Disclaimer (Not a Provider Related Injury):
A couple of weeks ago I had an issue where I didn't limber/stretch/warm-up enough for action. Heat of the moment, off to the bedroom, 'pants and boxers barely got to my knees as she raised her skirt to ride me' kind of action. The result was that after a few energetic thrusts, playing the bucking bronco for my cowgirl... I pulled my damned right hamstring!  
She thought she'd done something wrong as I suddenly went flaccid, rolled her off me and screamed for a minute like a 4 y.o. girl being chased by closet monsters. I went on to my stomach and asked her to remove my clothes then flex my leg up to try to relax the muscles and get me some ice. After about 30 mins of nursing attention, she said I wasn't getting off the hook that easy. Since I was already on my stomach, she reasoned that I would DATY until she finished. Not sure if 'cripple guy eating me out' was on her list of fantasies to fulfill, but a man like myself always pays his debts - even when he has a pain in his ass.

I'd like to think I keep in reasonable shape. I've pulled my hammy only once before but that was years ago during high school sports. This was the first time during sex.  

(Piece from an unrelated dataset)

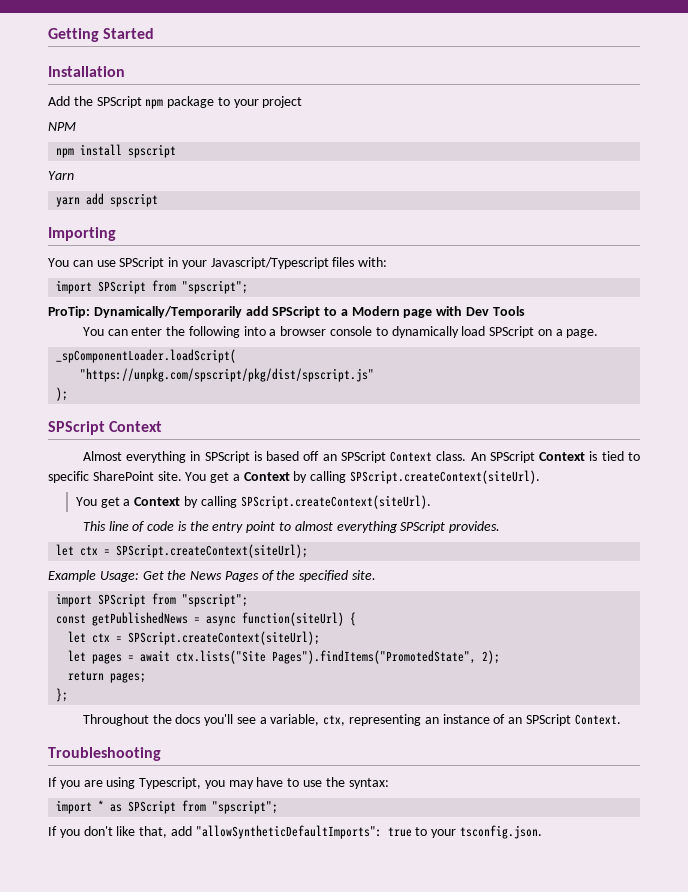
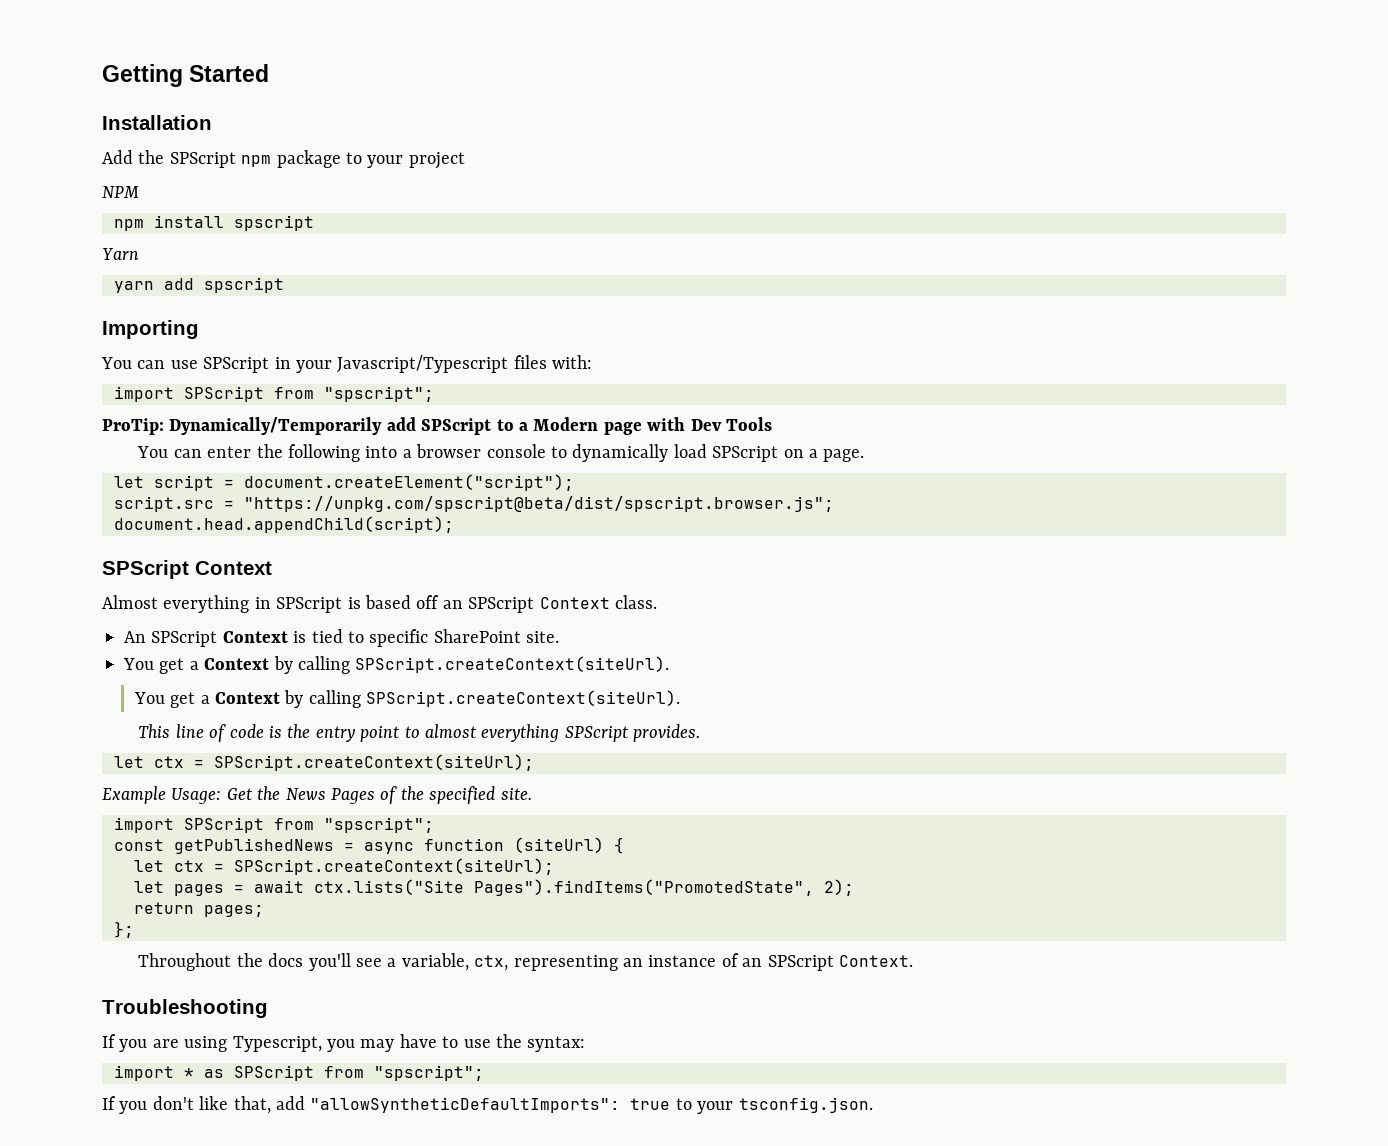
[56,349,237,363] [80,368,375,382] [56,387,69,401] _spComponentLoader.loadScript( // "https://unpkg.com/spscript/pkg/dist/spscript.js" // ); -> [114,474,574,491] [114,496,834,512] [114,516,454,533] let script = document.createElement("script"); // script.src = "https://unpkg.com/spscript@beta/dist/spscript.browser.js"; // document.head.appendChild(script);
(467, 456) none -> (657, 602) //
(182, 476) none -> (560, 637) //
[242,612,345,626] function(siteUrl) -> [424,837,604,853] function (siteUrl)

Any of you have any stories to share?

Limping along,
ga_kosh

You athletic types are always lamenting a pulled groin, while I was under the impression that was an activity in P4P foreplay.

I did get a Charlie horse while trying to get some leverage in mid-stroke of missionary. That was one helluva last thrust before curling up and off. You know you are lucky to be with a partner when she is willing to nurse you back to form and then finish with some sympathetic Cow Girl.

ATLDAWG316 reads

Probably pretty serious carpet burns on both knees from a session with my secretary on a quiet Saturday morning!!!!  Had no idea I was injured until things had calmed down!  Damn I miss her !!!

Posted By: ga_kosh
Disclaimer (Not a Provider Related Injury):  
 A couple of weeks ago I had an issue where I didn't limber/stretch/warm-up enough for action. Heat of the moment, off to the bedroom, 'pants and boxers barely got to my knees as she raised her skirt to ride me' kind of action. The result was that after a few energetic thrusts, playing the bucking bronco for my cowgirl... I pulled my damned right hamstring!  
 She thought she'd done something wrong as I suddenly went flaccid, rolled her off me and screamed for a minute like a 4 y.o. girl being chased by closet monsters. I went on to my stomach and asked her to remove my clothes then flex my leg up to try to relax the muscles and get me some ice. After about 30 mins of nursing attention, she said I wasn't getting off the hook that easy. Since I was already on my stomach, she reasoned that I would DATY until she finished. Not sure if 'cripple guy eating me out' was on her list of fantasies to fulfill, but a man like myself always pays his debts - even when he has a pain in his ass.  
   
 I'd like to think I keep in reasonable shape. I've pulled my hammy only once before but that was years ago during high school sports. This was the first time during sex.  
   
 Any of you have any stories to share?  
   
 Limping along,  
 ga_kosh

A popular lady I used to see told me a story of a client who was the lucky recipient of one of her killer BBBJ's. At the moment of truth he jerked his head back suddenly and allegedly dislocated his jaw. Based on the woman's talent I tend to believe it's true

Helping my ATF move . Ended up after apartment was empty doing it on Carpet ! Carpet burn takes a long time to heal !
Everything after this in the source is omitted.